Cluster Bombs
Pepe Escobar, The Real News Network
Cluster bombs are literally hell from above. Anyone who has seen the effects of cluster carpet bombing on innocent civilians - in Afghanistan, Iraq, Lebanon, and in the 60s and 70s in Laos, Cambodia and Vietnam - cannot help to be horrified. A cluster bomb is a canister that opens in mid-air and eject hundreds of "bomblets" across an area of more or less two football fields. These bomblets are little metal balls - as powerful as a hand grenade. When these bomblets explode, there’s a rain of jagged shrapnel. When they explode on the ground with a time delay they kill or maim anyone on a radius of 10 to 15 meters. But as many as 1 in 4 of these bomblets never explode. The place where they fall becomes a minefield. And the victims, afterwards, stepping over them, are in most cases, children.

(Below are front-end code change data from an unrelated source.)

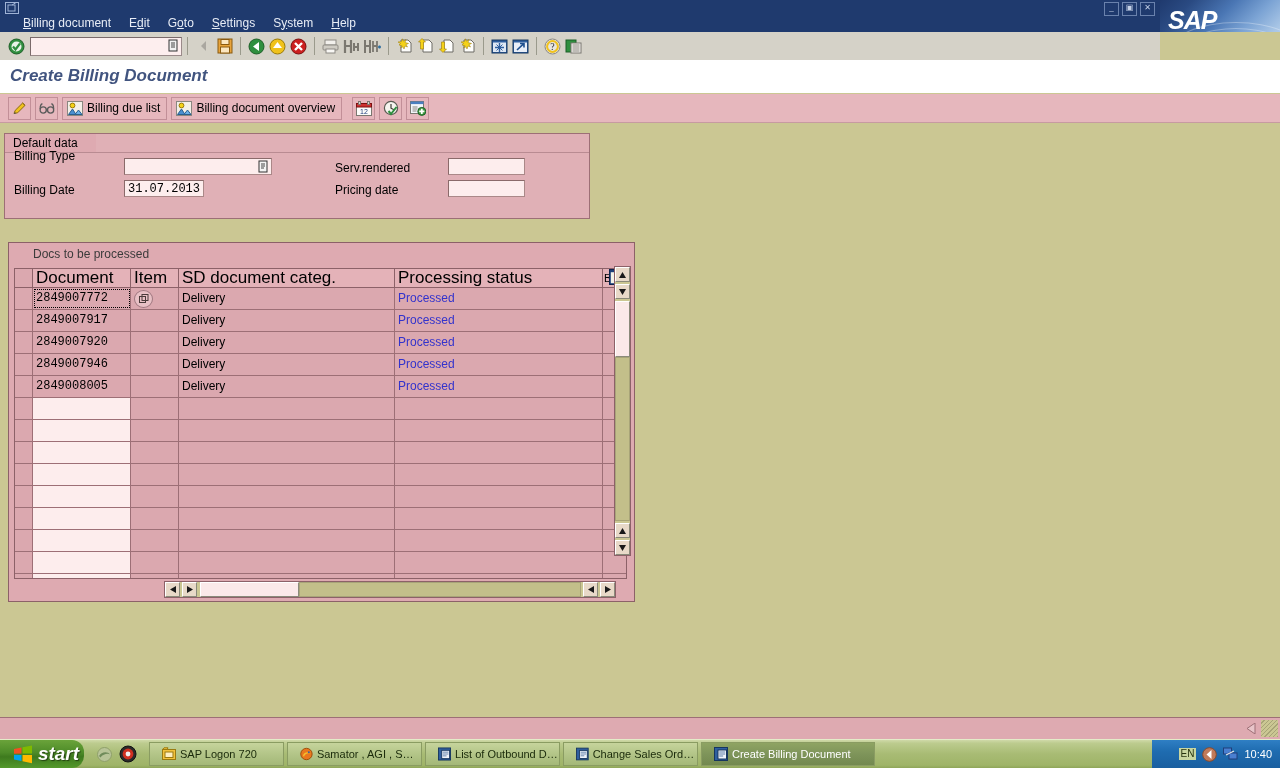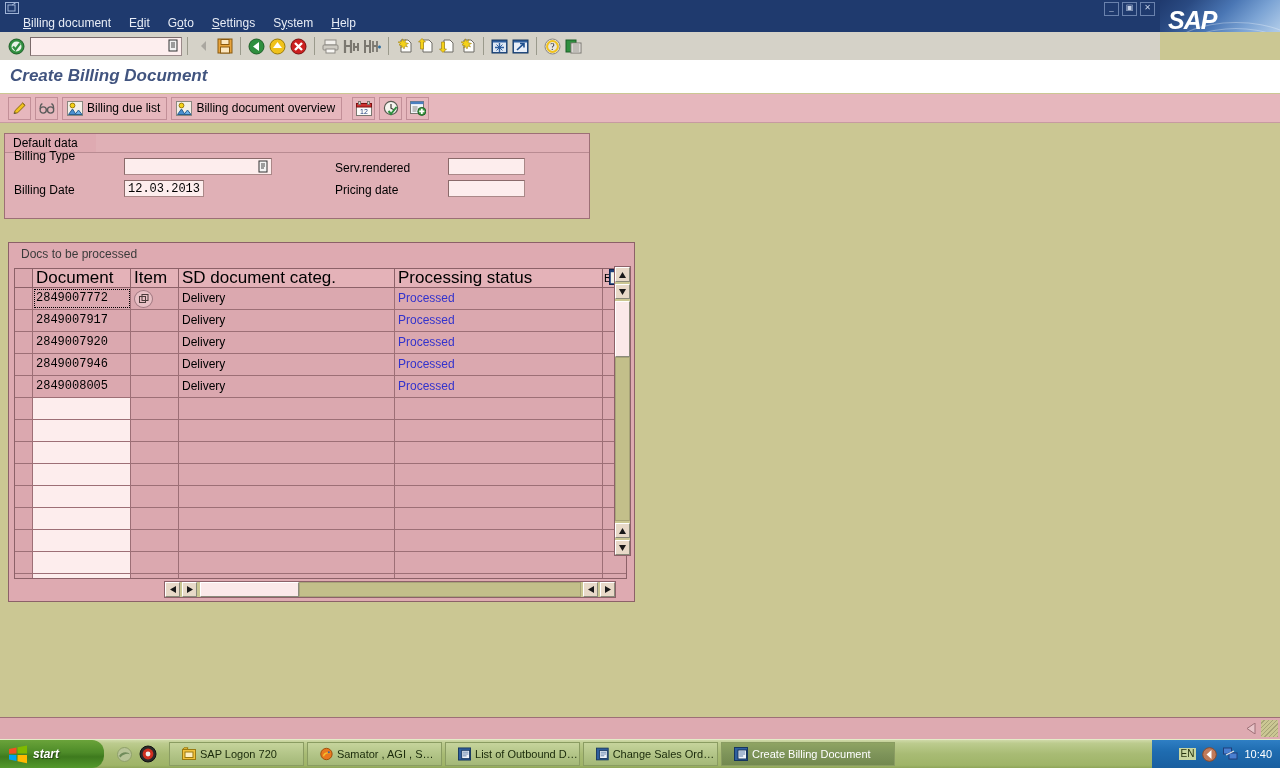--- a/index.html
+++ b/index.html
@@ -126,21 +126,21 @@
   }
   .inputbox .dd{position:absolute;right:2px;top:1px;}
 
   
   .tablebox{
     position:absolute;left:8px;top:242px;width:625px;height:358px;
     background:#deaab1;
     border:1px solid #8c6168;
   }
   .tbl-title{
-    position:absolute;left:12px;top:4px;font-size:12px;color:#3b3b3b;
+    position:absolute;left:24px;top:4px;font-size:12px;color:#3b3b3b;
   }
   .grid{
     position:absolute;left:5px;top:25px;width:611px;height:309px;
     border:1px solid #8c6168;
     background:#dba8af;
     overflow:hidden;
   }
   .hdr-row{
     display:flex;height:18px;background:#e4b2b8;
     border-bottom:1px solid #8c6168;
@@ -217,27 +217,28 @@
   }
 
   
   .taskbar{
     position:absolute;left:0;bottom:0;width:1280px;height:28px;
     background:linear-gradient(to bottom,#cfd9a8 0%,#bccb8e 12%,#a8bb74 50%,#9fb468 90%,#8ea558 100%);
     border-top:1px solid #e4ecc9;
     display:flex;align-items:center;
   }
   .startbtn{
-    width:104px;height:28px;
+    width:84px;height:28px;
     background:linear-gradient(to bottom,#6aa33a 0%,#4d8b28 45%,#3e7a1e 60%,#54992c 100%);
     border-radius:0 12px 12px 0;
     display:flex;align-items:center;
-    font-style:italic;font-weight:bold;font-size:12px;color:#fff;
+    font-style:italic;font-weight:bold;font-size:19px;color:#fff;
     text-shadow:1px 1px 1px rgba(0,0,0,.5);
     cursor:default;
+    justify-content:center;
   }
   .qlaunch{
     display:flex;align-items:center;gap:6px;margin-left:12px;margin-right:6px;
   }
   .tasks{display:flex;align-items:center;gap:3px;margin-left:6px;}
   .task{
     width:121px;height:22px;
     background:linear-gradient(to bottom,#c6d49c 0%,#b3c588 50%,#a4b878 100%);
     border:1px solid #8a9c62;
     display:flex;align-items:center;padding-left:12px;
@@ -499,21 +500,21 @@
     <div class="inputbox" style="left:119px;top:24px;width:148px;height:17px;">
       <span></span>
       <svg class="dd" width="11" height="13" viewBox="0 0 11 13">
         <rect x="1" y="1" width="8" height="11" fill="#f4f4f4" stroke="#333"></rect>
         <path d="M3 4h4M3 6h4M3 8h3" stroke="#444"></path>
       </svg>
     </div>
 
     <div class="fld-label" style="left:9px;top:49px;">Billing Date</div>
     <div class="inputbox" style="left:119px;top:46px;width:80px;height:17px;">
-      <span>12.03.2013</span>
+      <span>31.07.2013</span>
     </div>
 
     <div class="fld-label" style="left:330px;top:27px;">Serv.rendered</div>
     <div class="inputbox" style="left:443px;top:24px;width:77px;height:17px;">
       <span></span>
     </div>
 
     <div class="fld-label" style="left:330px;top:49px;">Pricing date</div>
     <div class="inputbox" style="left:443px;top:46px;width:77px;height:17px;">
       <span></span>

Diplomats from 111 nations, meeting in Dublin, have just agreed on a landmark treaty banning cluster bombs. Ban Ki-moon, the UN secretary-general, urged everyone to sign the treaty, I quote, “without delay”. It goes into effect by mid-2009. Who did not agree – and who won’t sign? The biggest producers – and users – of cluster bombs. Israel, Russia, China, India, Pakistan and the number one producer and user, the United States. The US did not even attend the meeting in Dublin.